Modification records

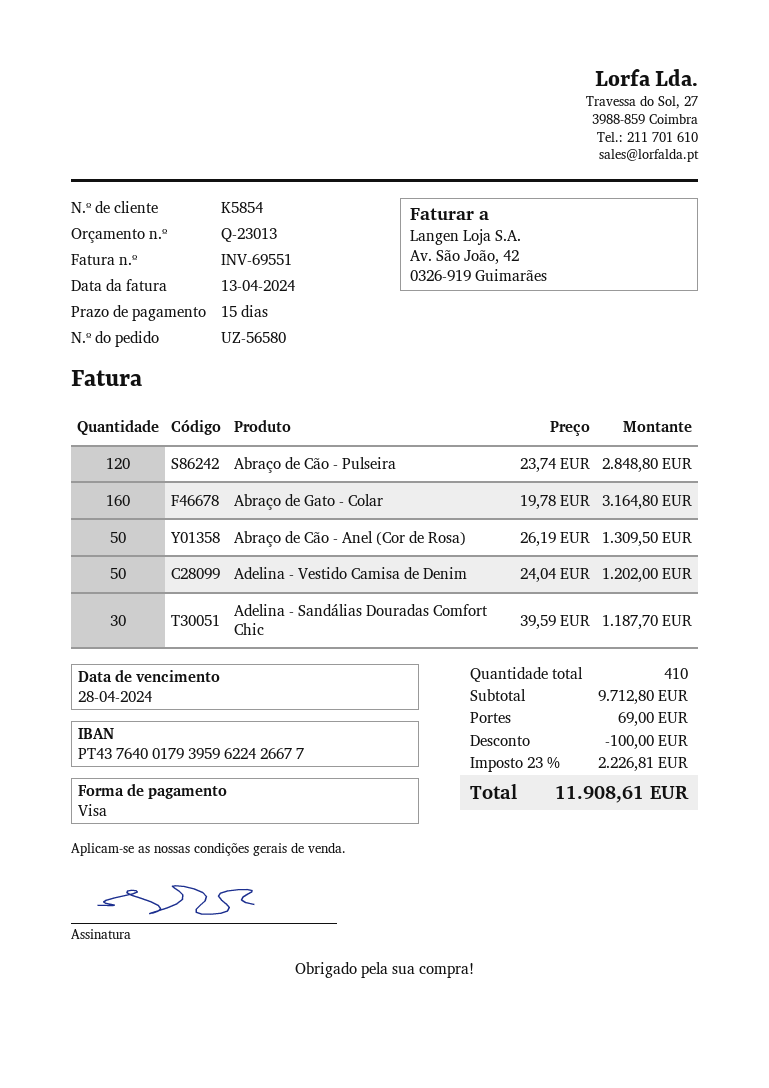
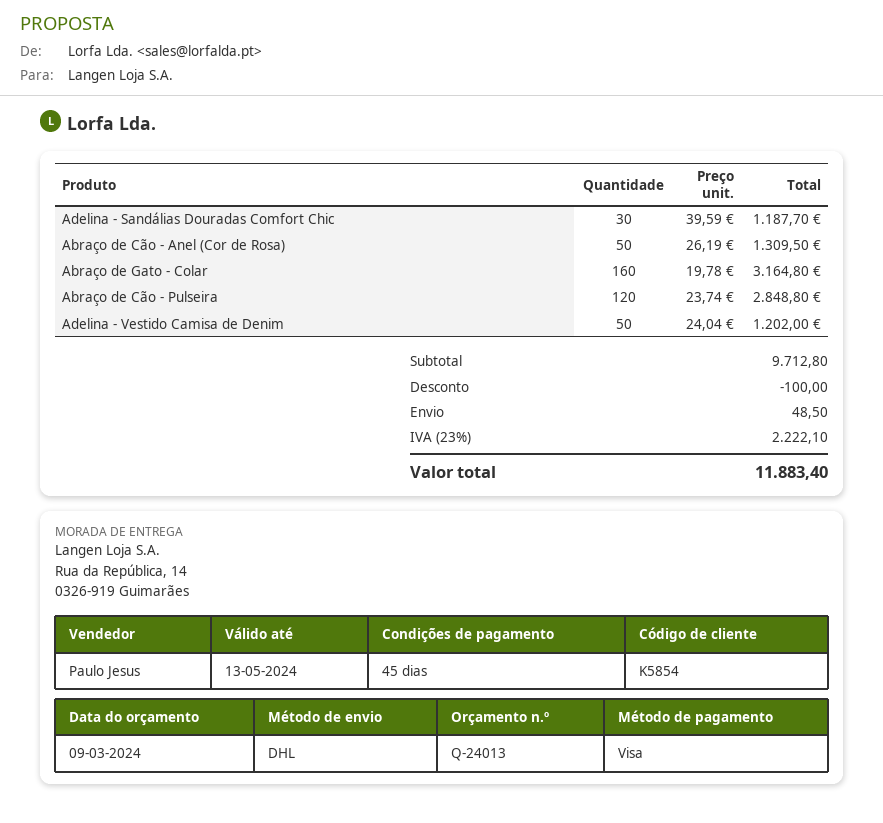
quote number: Q-23013 -> Q-24013
payment terms: 15 days -> 45 days
shipping: 69.00 -> 48.50
tax: 23% = 2226.81 -> 23% = 2222.10
total: 11908.61 -> 11883.40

● **Prompt**
For each record, return its text exactly and leave any picture out.

● **Exercise answer**
quote number: Q-23013 -> Q-24013
payment terms: 15 days -> 45 days
shipping: 69.00 -> 48.50
tax: 23% = 2226.81 -> 23% = 2222.10
total: 11908.61 -> 11883.40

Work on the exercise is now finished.